Bruce’s mother’s family are the Templetons, who have been in the area since 1870.

 

“There’s a well-known photo of schoolchildren in the punt,” Bruce said. “It’s from 1907 and my grandmother and grandfather are both in it.”



Bruce’s great grandfather, who emigrated from Scotland at a young age, was one of the puntmen.

 

The punt plaques will be installed this summer, the second, third and fourth of what it is hoped will be a series that marks various places of historical significance.

 

The Albert Town Community Association is adding the plaques slowly due to the time and cost, but Bruce, with his extensive knowledge of the area’s history through his family and keen interest, is full of ideas for new spots.

 

There is the Templeton Workshops; the oldest business in the Queenstown Lakes District, which began as a blacksmith and still operates as an engineering works.
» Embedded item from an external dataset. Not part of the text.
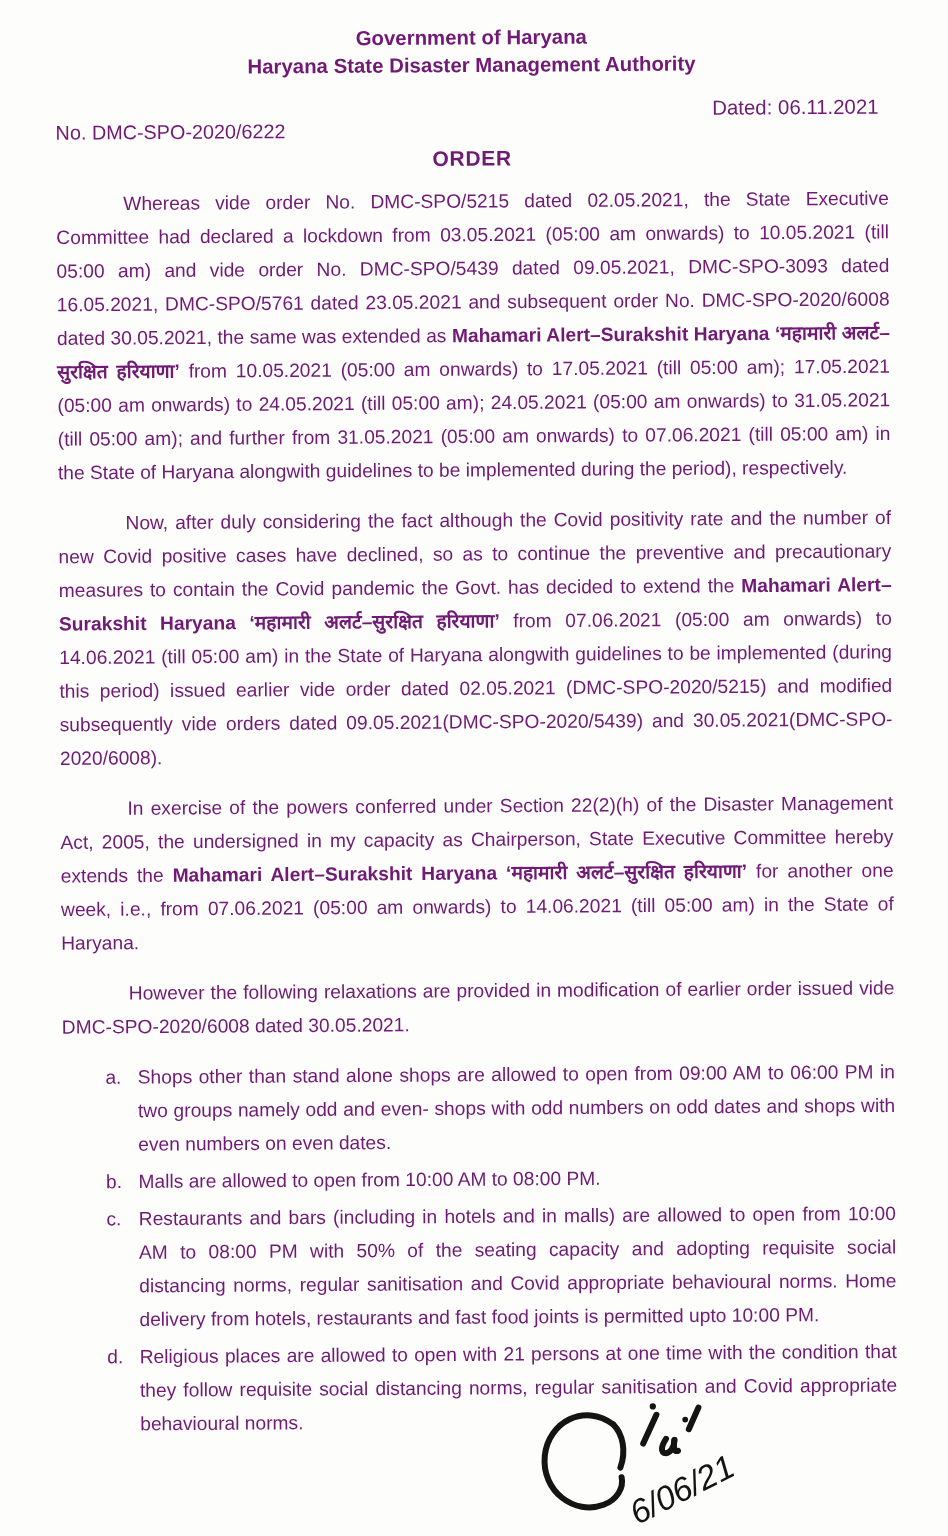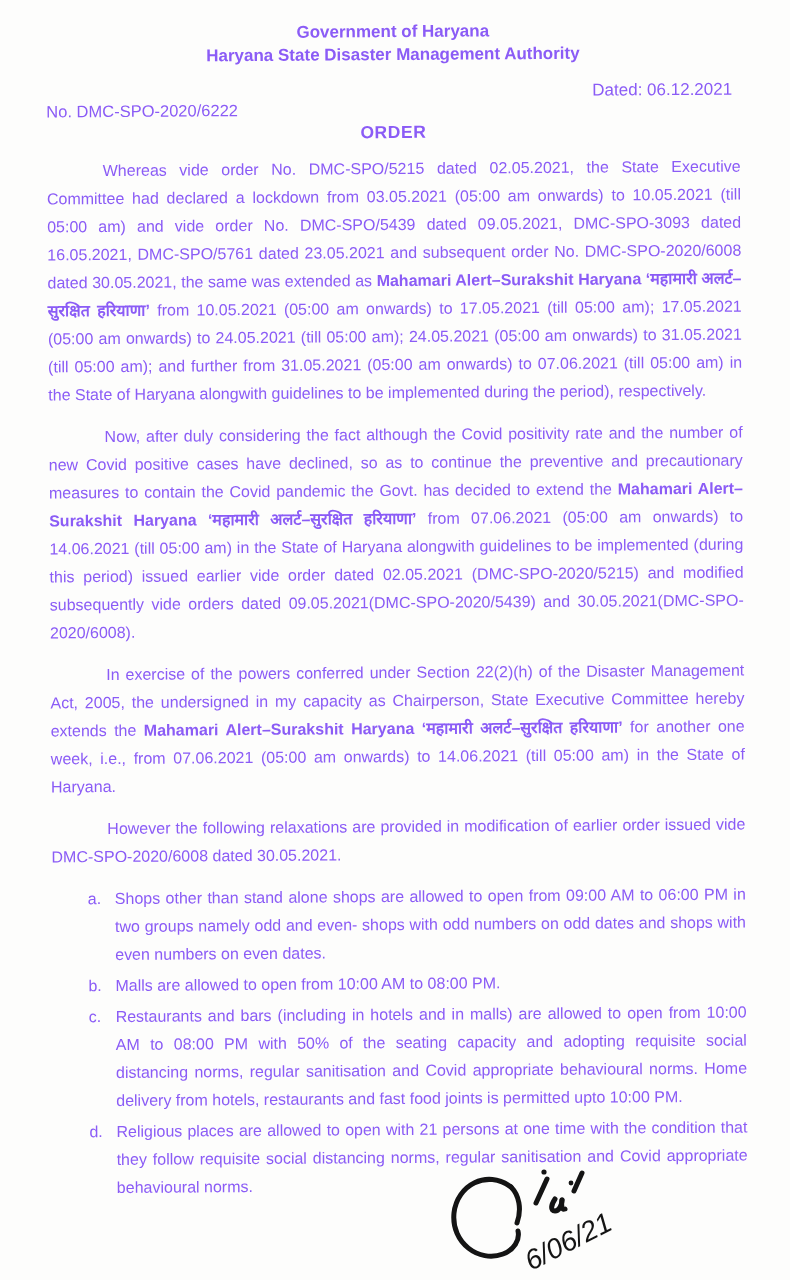"Government of Haryana" .page { color: #8b5cf6 -> #701a75 }
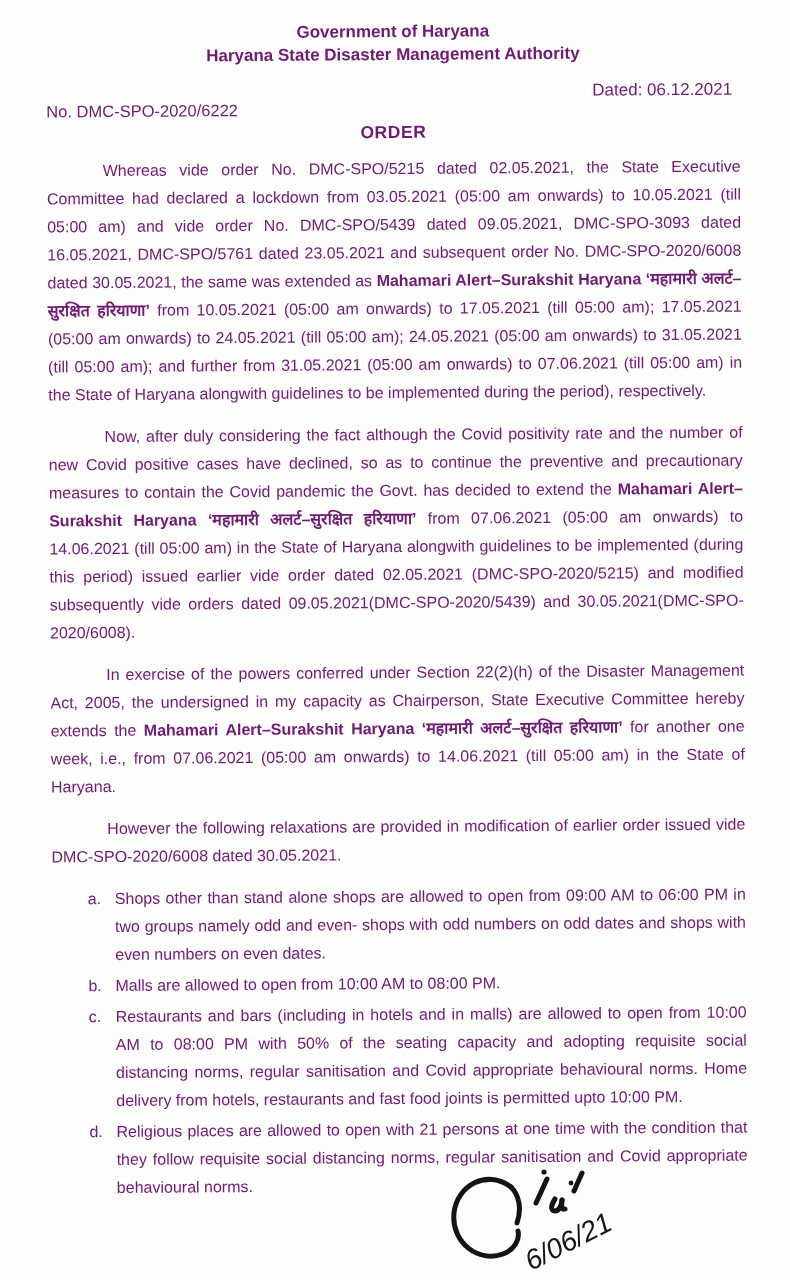"Dated: 06.12.2021" span.dated { text: 06.12.2021 -> 06.11.2021 }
The old ferryman’s cottage in Arklow Street is another, or the pair of sections (now built on) on Lagoon Avenue once owned by Sir Edmund Hillary, Bruce said.

 

There’s also the little cottage on Alison Avenue once owned by the Gunn family, who divided the lower part of their farm - the area around Dale Street, Alison Avenue and Lagoon Avenue - into sections and put them up for sale for the princely sum of  £200 each.

 

Another site Bruce plans to investigate for a plaque is the old cemetery within the Department of Conservation camping ground - a vestige from the era when the Albert Town township was located on the other side of the river.
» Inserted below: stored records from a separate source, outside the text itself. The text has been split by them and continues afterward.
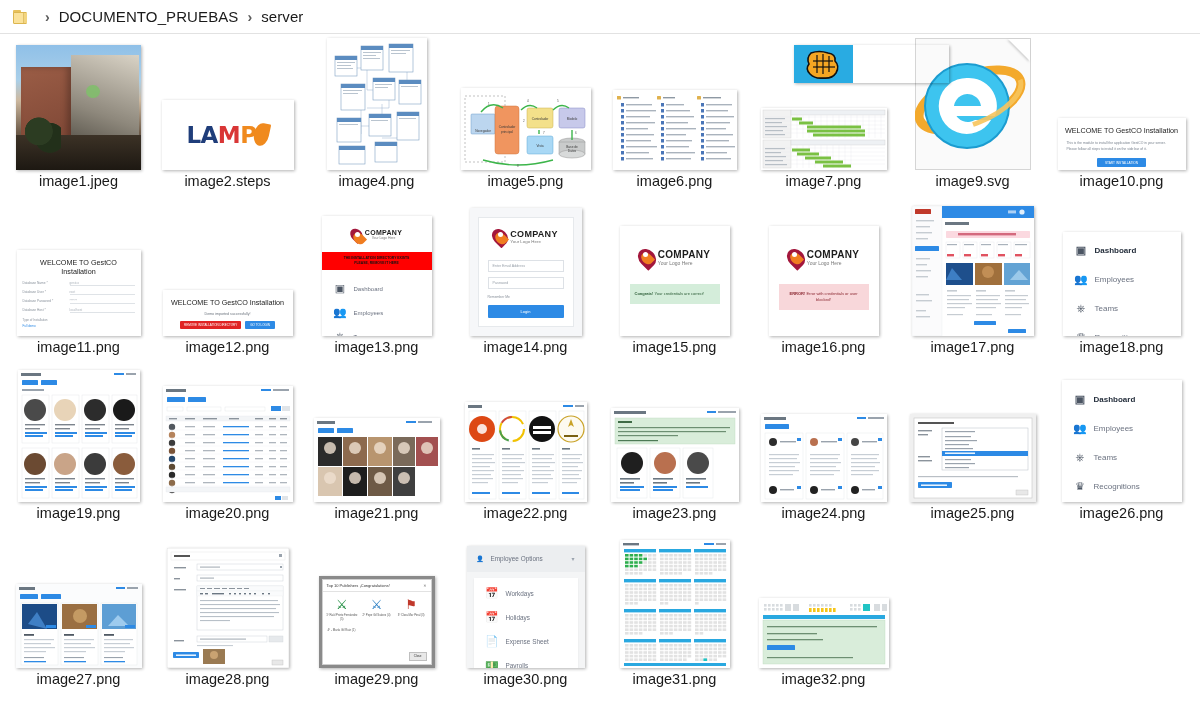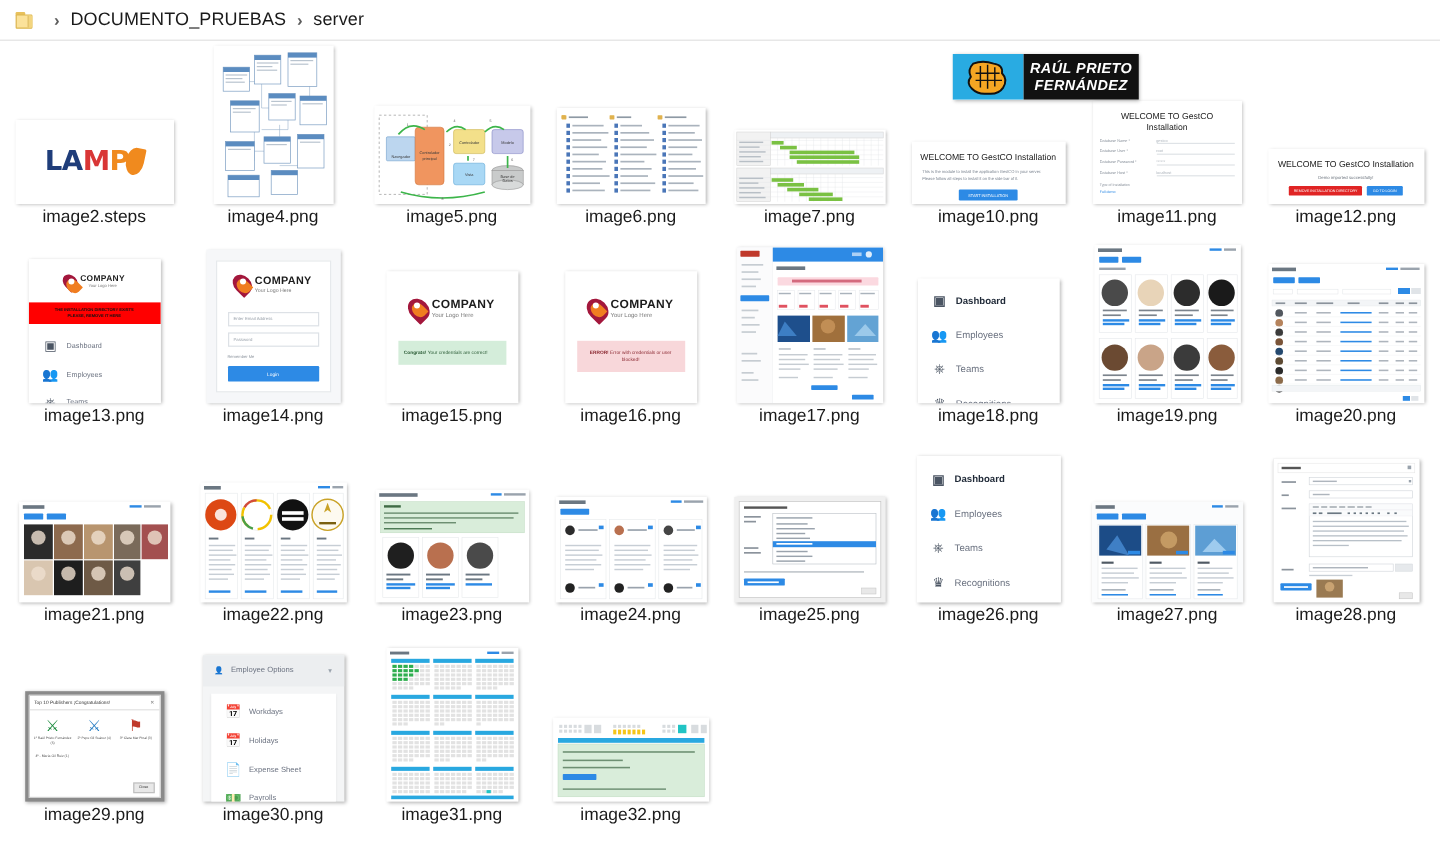"RAÚL PRIETO" div.right { html: <div> <span>RAÚL PRIETO</span> <span>FERNÁNDEZ</span> </div> -> none }
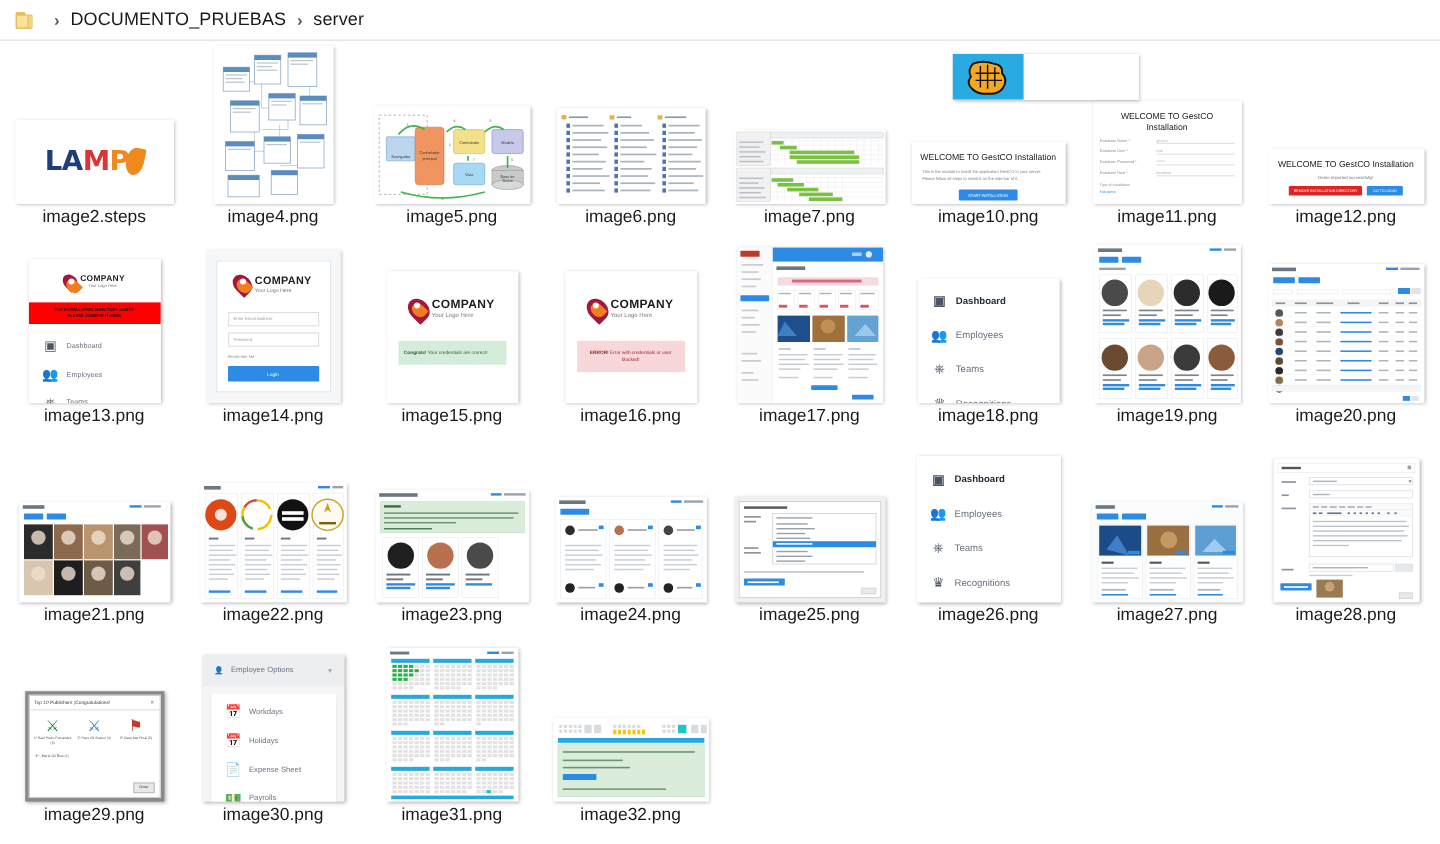"image1.jpeg" div.cell { html: none -> <div> <div> <div> <div></div> <div></div> <div></div> </div> </div> <div>image1.jpeg</div> </div> }
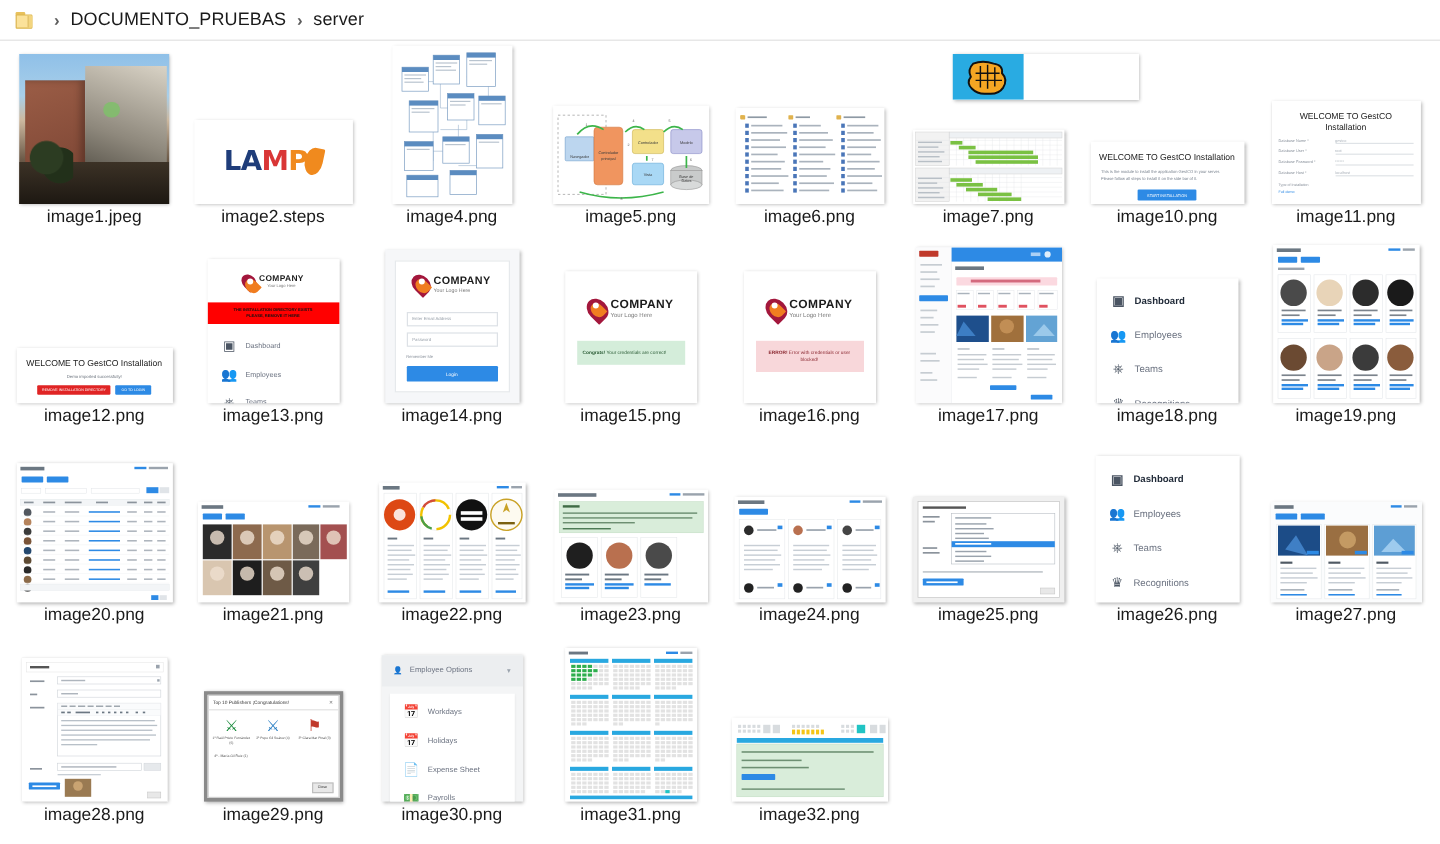"image9.svg" div.cell { html: none -> <div> <div> <div> <div> <div></div> </div> <svg> <ellipse></ellipse> <circle></circle> <circle></circle> <path></path> <ellipse></ellipse> </svg> </div> </div> <div>image9.svg</div> </div> }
The first plaque in the project was installed last year at the site of the old Wānaka School off SH6.

 

Bruce says he recalls being “quickly corrected” by older relatives if he ever referred to the former school as ‘Albert Town School’.



“The school in Wānaka was Pembroke School, because Wānaka used to be called Pembroke,” he explained. “Pembroke changed to Wānaka in the 1940s and it was sometime after that Pembroke School was renamed Wānaka School.”

 

“The school in Albert Town, Wānaka School, closed around that time.”

 

Each of the plaques feature a small amount of historical information, but Bruce said a project is underway to add a QR codes which will lead to more detailed information.

 

“Once we’ve got all of them in, we’ll make a map too, so people can follow them round and read it all,” he said.